# Semantic Search

Semantic search retrieves information by understanding the meaning and context of queries using techniques like vector embeddings, enabling more accurate and relevant results beyond simple keyword matching.

## 1. Embeddings

### 1.1 What are Embeddings?

Embeddings are N-dimensional vector representations derived from text data. They capture the semantic meaning of the text, enabling similarity comparisons using distance metrics. These representations allow for efficient search and retrieval of relevant information based on textual relationships.
 

![](../obsidian/Excalidraw/Embeddings.excalidraw.svg)

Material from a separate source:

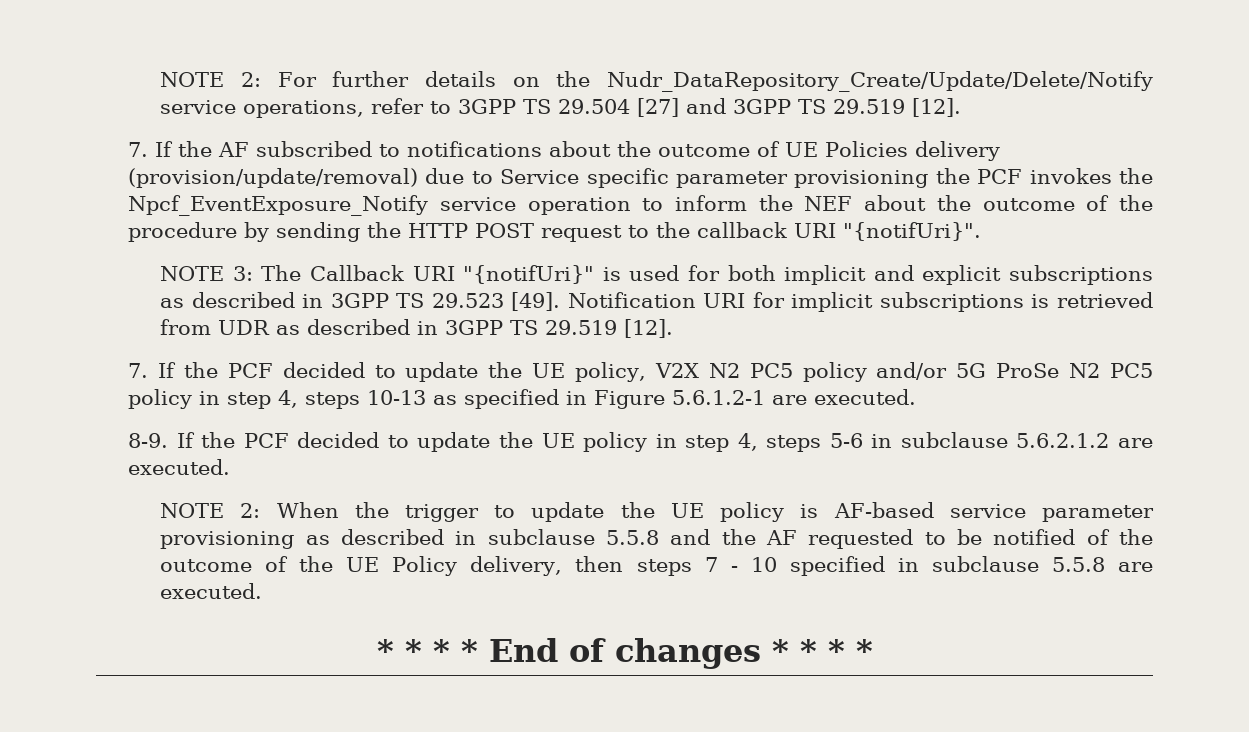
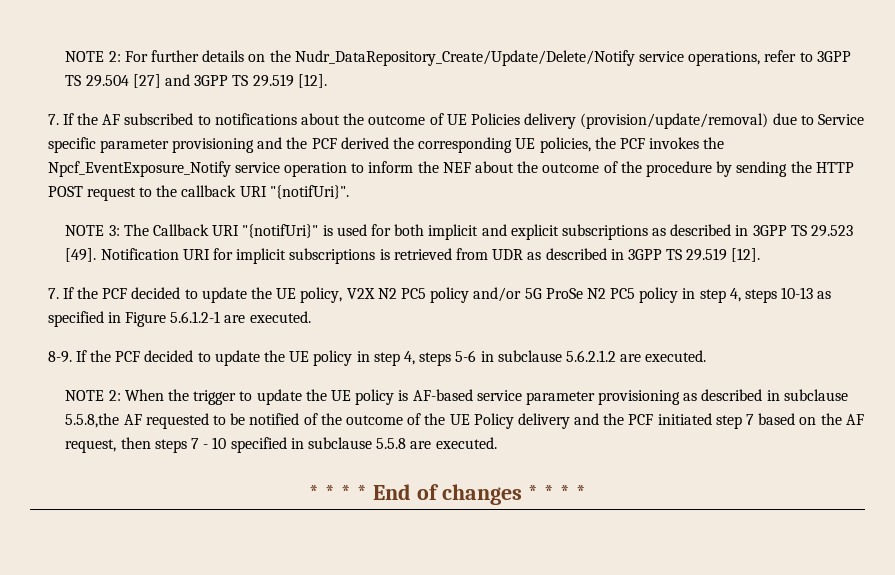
- 7. If the AF subscribed to notifications about the outcome of UE Policies delivery (provision/update/removal) due to Service specific parameter provisioning the PCF invokes the Npcf_EventExposure_Notify service operation to inform the NEF about the outcome of the procedure by sending the HTTP POST request to the callback URI "{notifUri}".
+ 7. If the AF subscribed to notifications about the outcome of UE Policies delivery (provision/update/removal) due to Service specific parameter provisioning and the PCF derived the corresponding UE policies, the PCF invokes the Npcf_EventExposure_Notify service operation to inform the NEF about the outcome of the procedure by sending the HTTP POST request to the callback URI "{notifUri}".
- NOTE 2: When the trigger to update the UE policy is AF-based service parameter provisioning as described in subclause 5.5.8 and the AF requested to be notified of the outcome of the UE Policy delivery, then steps 7 - 10 specified in subclause 5.5.8 are executed.
+ NOTE 2: When the trigger to update the UE policy is AF-based service parameter provisioning as described in subclause 5.5.8,the AF requested to be notified of the outcome of the UE Policy delivery and the PCF initiated step 7 based on the AF request, then steps 7 - 10 specified in subclause 5.5.8 are executed.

### 1.2 Creating Embeddings with Ollama  

Just like chat models, embedding models can be easily downloaded and hosted on our own hardware.  

The following code snippet demonstrates how to generate embeddings using an Ollama embedding model.


In [None]:
from ollama import Client

# Download the embedding model
MODEL = "all-minilm:33m"
client = Client(host="http://localhost:11434")
client.pull(MODEL)

In [None]:
# Generate embeddings for a given text
result = client.embed(
    model=MODEL,
    input="Hello world",
)

print(f"{result.embeddings[0]}")

### 1.3 Calculating Similarities

To determine how similar two sentences are, we compare the distance between their embeddings. A common approach is to use **cosine similarity**, which measures the cosine of the angle between two vectors:


$\text{Cosine Similarity} = \cos(\theta) = \frac{\mathbf{a} \cdot \mathbf{b}}{|\mathbf{a}| |\mathbf{b}|}$


(An example implementation in Python is provided below.)

Visualizing the **similarity matrix** can offer deeper insights into the relationships between sentences. This allows us to identify the most semantically relevant sentences based on their contextual meaning.

In [None]:
import numpy as np


# Example function to calculate cosine similarity between multiple embeddings
def cosine_similarity(embeddings: np.ndarray) -> np.ndarray:
    """
    Calculate the cosine similarity between all pairs of embedding vectors in a 2D array.

    Parameters:
        embeddings (numpy.ndarray): 2D array where each row is an embedding.

    Returns:
        numpy.ndarray: 2D array of cosine similarities. The element at [i, j] is the cosine similarity between the ith and jth embeddings.
    """
    # Calculate the Gram matrix (dot product of each pair of embeddings)
    gram = np.dot(embeddings, embeddings.T)

    # Calculate the norms of each embedding
    norms = np.linalg.norm(embeddings, axis=1, keepdims=True)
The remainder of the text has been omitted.